Boščić Drago, Dragaš Emili, Košec Andro, Geber Goran, Tomasović-Lončarić Čedna, Vagić Davor
Department of Otorhinolaryngology, University Hospital Dubrava, Avenija Gojka Šuška 6, 10000 Zagreb, Croatia.
School of Medicine, University of Zagreb, 10000 Zagreb, Croatia.
Diagnostics (Basel). 2025 Jul 22;15(15):1844. doi: 10.3390/diagnostics15151844.

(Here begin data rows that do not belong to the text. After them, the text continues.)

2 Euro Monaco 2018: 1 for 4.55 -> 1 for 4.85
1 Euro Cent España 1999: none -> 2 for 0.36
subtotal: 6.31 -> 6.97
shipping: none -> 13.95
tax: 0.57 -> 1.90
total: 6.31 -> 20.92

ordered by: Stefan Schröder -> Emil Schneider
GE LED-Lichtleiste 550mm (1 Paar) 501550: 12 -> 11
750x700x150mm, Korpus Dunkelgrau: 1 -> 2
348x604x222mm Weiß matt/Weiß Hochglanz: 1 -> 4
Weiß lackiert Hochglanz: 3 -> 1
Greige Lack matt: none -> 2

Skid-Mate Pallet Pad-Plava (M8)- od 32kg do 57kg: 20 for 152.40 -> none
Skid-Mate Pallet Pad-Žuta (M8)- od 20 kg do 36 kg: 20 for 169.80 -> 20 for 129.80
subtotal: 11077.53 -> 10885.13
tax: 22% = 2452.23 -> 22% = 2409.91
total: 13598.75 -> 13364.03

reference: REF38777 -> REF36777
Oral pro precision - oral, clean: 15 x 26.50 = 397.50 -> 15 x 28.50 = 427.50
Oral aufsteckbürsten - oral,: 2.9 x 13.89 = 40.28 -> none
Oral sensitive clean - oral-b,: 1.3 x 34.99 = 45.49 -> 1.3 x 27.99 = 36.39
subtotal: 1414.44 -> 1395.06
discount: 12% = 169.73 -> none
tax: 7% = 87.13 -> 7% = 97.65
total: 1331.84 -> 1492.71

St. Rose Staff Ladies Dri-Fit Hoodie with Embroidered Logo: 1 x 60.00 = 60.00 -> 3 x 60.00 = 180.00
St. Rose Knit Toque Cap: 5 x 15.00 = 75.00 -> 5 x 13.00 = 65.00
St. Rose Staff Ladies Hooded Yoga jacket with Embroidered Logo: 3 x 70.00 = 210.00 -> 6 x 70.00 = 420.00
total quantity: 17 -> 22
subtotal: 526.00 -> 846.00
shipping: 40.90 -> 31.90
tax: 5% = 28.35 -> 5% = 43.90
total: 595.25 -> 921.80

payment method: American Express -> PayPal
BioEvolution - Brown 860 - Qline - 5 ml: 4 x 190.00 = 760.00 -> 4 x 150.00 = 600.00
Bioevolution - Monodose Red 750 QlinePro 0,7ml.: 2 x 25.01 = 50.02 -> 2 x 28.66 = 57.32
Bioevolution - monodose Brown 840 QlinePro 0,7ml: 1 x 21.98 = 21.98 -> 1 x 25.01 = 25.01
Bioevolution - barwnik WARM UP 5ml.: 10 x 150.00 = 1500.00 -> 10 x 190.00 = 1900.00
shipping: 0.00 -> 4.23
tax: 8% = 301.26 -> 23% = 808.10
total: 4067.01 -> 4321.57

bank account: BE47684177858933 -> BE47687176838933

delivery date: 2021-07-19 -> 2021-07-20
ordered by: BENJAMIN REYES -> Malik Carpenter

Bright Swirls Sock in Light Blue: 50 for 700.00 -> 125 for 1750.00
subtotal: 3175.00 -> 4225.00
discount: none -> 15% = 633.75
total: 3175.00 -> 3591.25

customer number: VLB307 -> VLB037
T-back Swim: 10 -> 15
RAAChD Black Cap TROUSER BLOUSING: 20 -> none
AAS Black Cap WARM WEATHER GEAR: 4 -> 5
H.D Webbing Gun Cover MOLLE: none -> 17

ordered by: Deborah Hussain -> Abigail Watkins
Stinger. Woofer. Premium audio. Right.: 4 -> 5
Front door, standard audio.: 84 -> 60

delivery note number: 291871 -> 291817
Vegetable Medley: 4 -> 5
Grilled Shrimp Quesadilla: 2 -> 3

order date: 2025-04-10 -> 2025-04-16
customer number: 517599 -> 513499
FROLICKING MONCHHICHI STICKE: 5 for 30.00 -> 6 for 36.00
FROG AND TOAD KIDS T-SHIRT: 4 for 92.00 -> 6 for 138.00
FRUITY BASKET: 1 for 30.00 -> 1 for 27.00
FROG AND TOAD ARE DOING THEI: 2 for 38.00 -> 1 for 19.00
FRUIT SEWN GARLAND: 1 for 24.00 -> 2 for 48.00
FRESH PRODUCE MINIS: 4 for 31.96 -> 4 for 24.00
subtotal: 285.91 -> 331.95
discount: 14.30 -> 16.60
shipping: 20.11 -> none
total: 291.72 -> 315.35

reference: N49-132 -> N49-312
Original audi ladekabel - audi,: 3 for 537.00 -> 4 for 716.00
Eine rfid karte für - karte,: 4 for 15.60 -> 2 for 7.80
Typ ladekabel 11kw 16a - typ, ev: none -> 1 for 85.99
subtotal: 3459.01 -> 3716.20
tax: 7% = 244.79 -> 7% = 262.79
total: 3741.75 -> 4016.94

Histopathological grading of oral squamous cell carcinoma is currently based on differentiation of cells, while additional histological parameters, such as the tumor-stroma ratio (TSR), tumor budding (TB), or the combined TSR/tumor budding model could better assess tumor biological behavior and monitoring of patients. : To integrate risk factors associated with tumor progression: the TSR, TB and TSR/tumor budding model, whose prognostic significance in oral cancer has not yet been evaluated. : An observational cohort retrospective study assembled according to STROBE guidelines on histological materials from 196 patients with invasive squamous cell carcinoma of the oral cavity. The goal of the analysis was to evaluate the association between the tumor stroma ratio, tumor budding, and the combined model of TSR/TB with the clinical and pathologic features of patients with squamous cell carcinoma of the oral cavity and to determine the prognostic value of this model in relation to disease-free survival (DFS) : The analysis did not show that the tumor stroma ratio (TSR), tumor budding, and the combined model of TSR/tumor budding were statistically significantly associated with the occurrence of metastatic disease at the start of treatment or during postoperative follow-up, but confirmed the value of depth-of-invasion (DOI) as a negative prognostic factor (HR 15.3, < 0.001). : The TSR, TB, and the combined TSR/TB model were not found to be statistically significant predictors for the disease progression in the Cox regression survival analysis but were found to have a significant correlation with known negative prognostic factors: DOI, neural invasion, and T category.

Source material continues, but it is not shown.